When the practice trials were completed, participants started the experimental session proper. The experiment was divided into 6 series, each series consisting of 32 stimuli (2×2 hands×2 views×4 orientations) presented in a random order except that the same hand could not appear more than 4 times in succession. Moreover, since the trials were divided into series, the same stimulus could not appear more than twice consecutively. A total of 192 trials were therefore administered to each participant. Between series, participants were allowed a small break (less than 1 min). As in the training session, participants were seated in front of the laptop with their hands resting palm-down on the keyboard (left finger on the left touchpad button, right finger on the right button). The trials were interspersed with a white fixation cross (displayed for 2000 ms) and remained on the screen until participants indicated their laterality by pressing either the left or the right button of the touchpad.

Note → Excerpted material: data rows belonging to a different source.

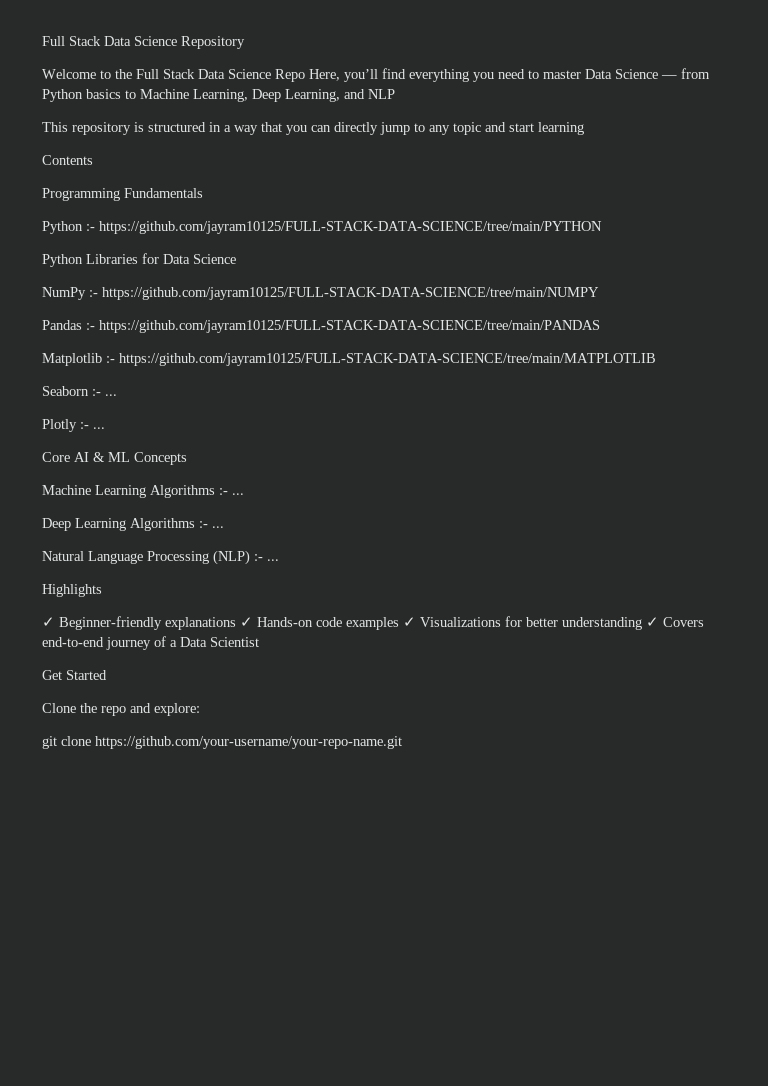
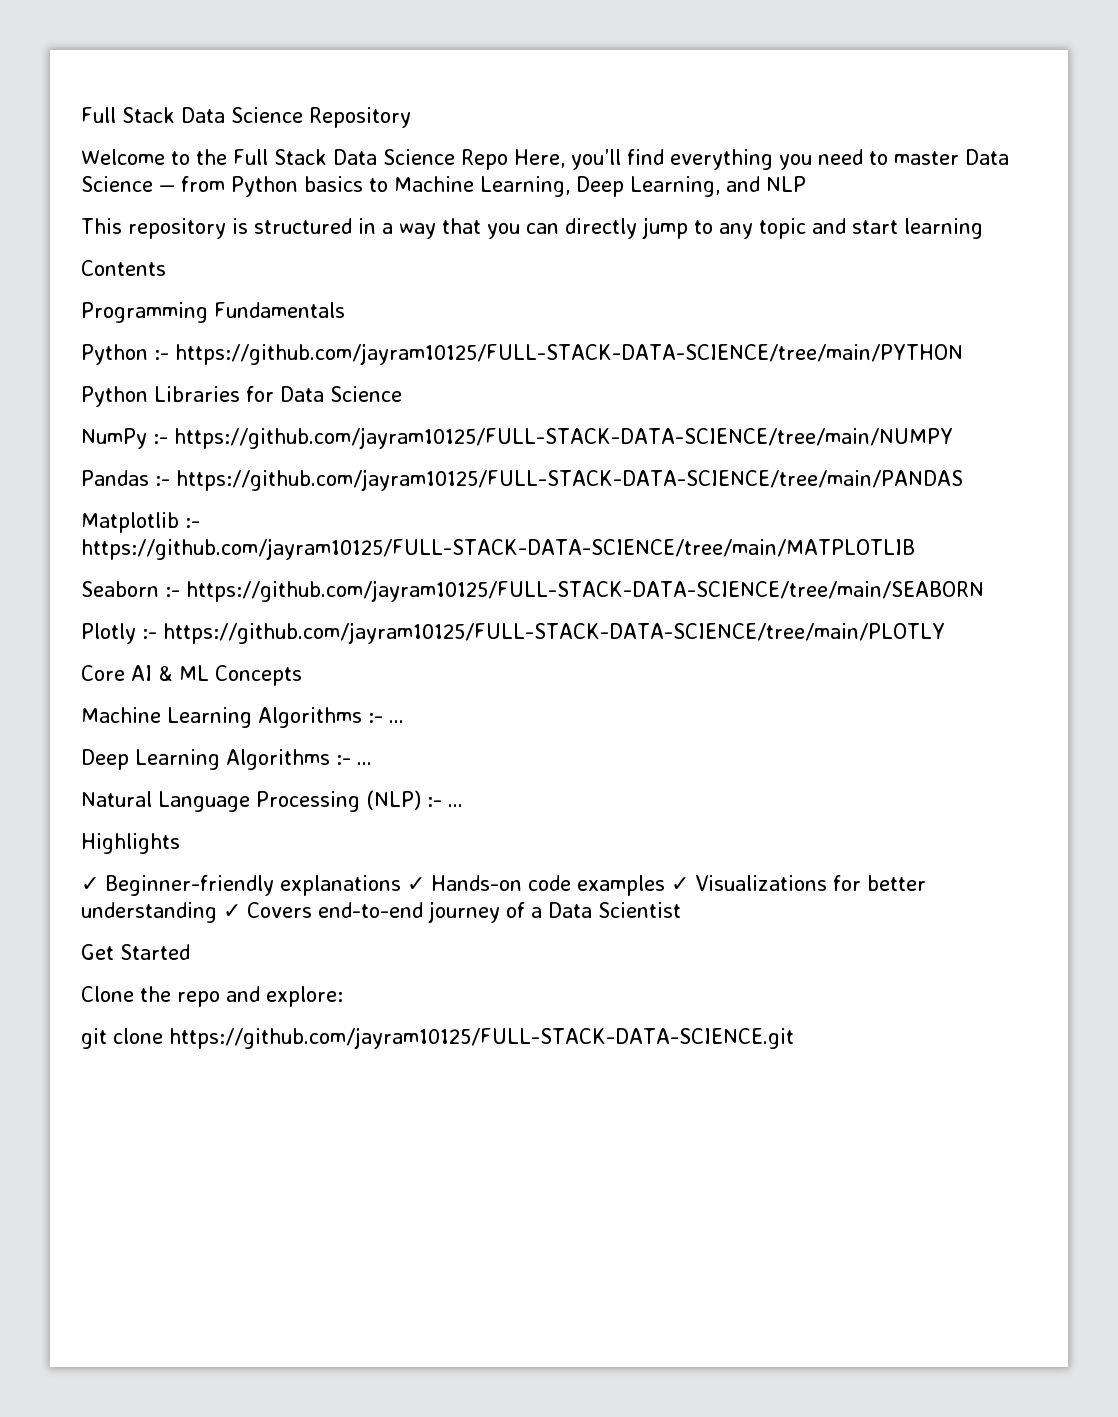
- Seaborn :- ...
+ Seaborn :- https://github.com/jayram10125/FULL-STACK-DATA-SCIENCE/tree/main/SEABORN
- Plotly :- ...
+ Plotly :- https://github.com/jayram10125/FULL-STACK-DATA-SCIENCE/tree/main/PLOTLY
- git clone https://github.com/your-username/your-repo-name.git
+ git clone https://github.com/jayram10125/FULL-STACK-DATA-SCIENCE.git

Importantly, in this testing phase, subjects were told to respond as quickly and accurately as possible.

Data analysis

Mean accuracy and response time (RT) were calculated for each participant within each cell (defined by hand, view and orientation). Accuracy was defined as the proportion of correct responses; RT corresponded to the interval between the onset of a stimulus and the push on one of the response buttons. Individual performance was considered above chance level when the overall number of correct responses was above 110/192 trials (one-tailed binomial test, p<0.005). Two older subjects (One male and one female) did not reach this criterion and their data were discarded from further analysis. For the calculation of RTs, only data from correct responses were included. RT outliers were excluded from analyses (see Results section). Precisely, we discarded RTs>8000 ms or RTs that exceeded the cell mean by at least two standard deviations [31]. Mean proportions of correct responses and RTs (log-transformed to reduce skewness) were analyzed with repeated-measures analyses of variance (ANOVAs). We conducted separate analyses of data in each view (back and palm). Each ANOVA had one between-subjects factor: Age (young, old), and two within-subjects factors: Hand (left, right) and Orientation (0°, 90°M, 90°L, 180°). Planned comparisons (two-tailed t-tests with Bonferroni correction for multiple comparisons, corrected p = 0.008) were conducted as appropriate. All analyses were performed using Statistica 6 (Statsoft, Tulsa, OK, USA).

Results

Correct responses

Proportions of correct responses for both groups are plotted separately for back and palm views in Figure 2A and B.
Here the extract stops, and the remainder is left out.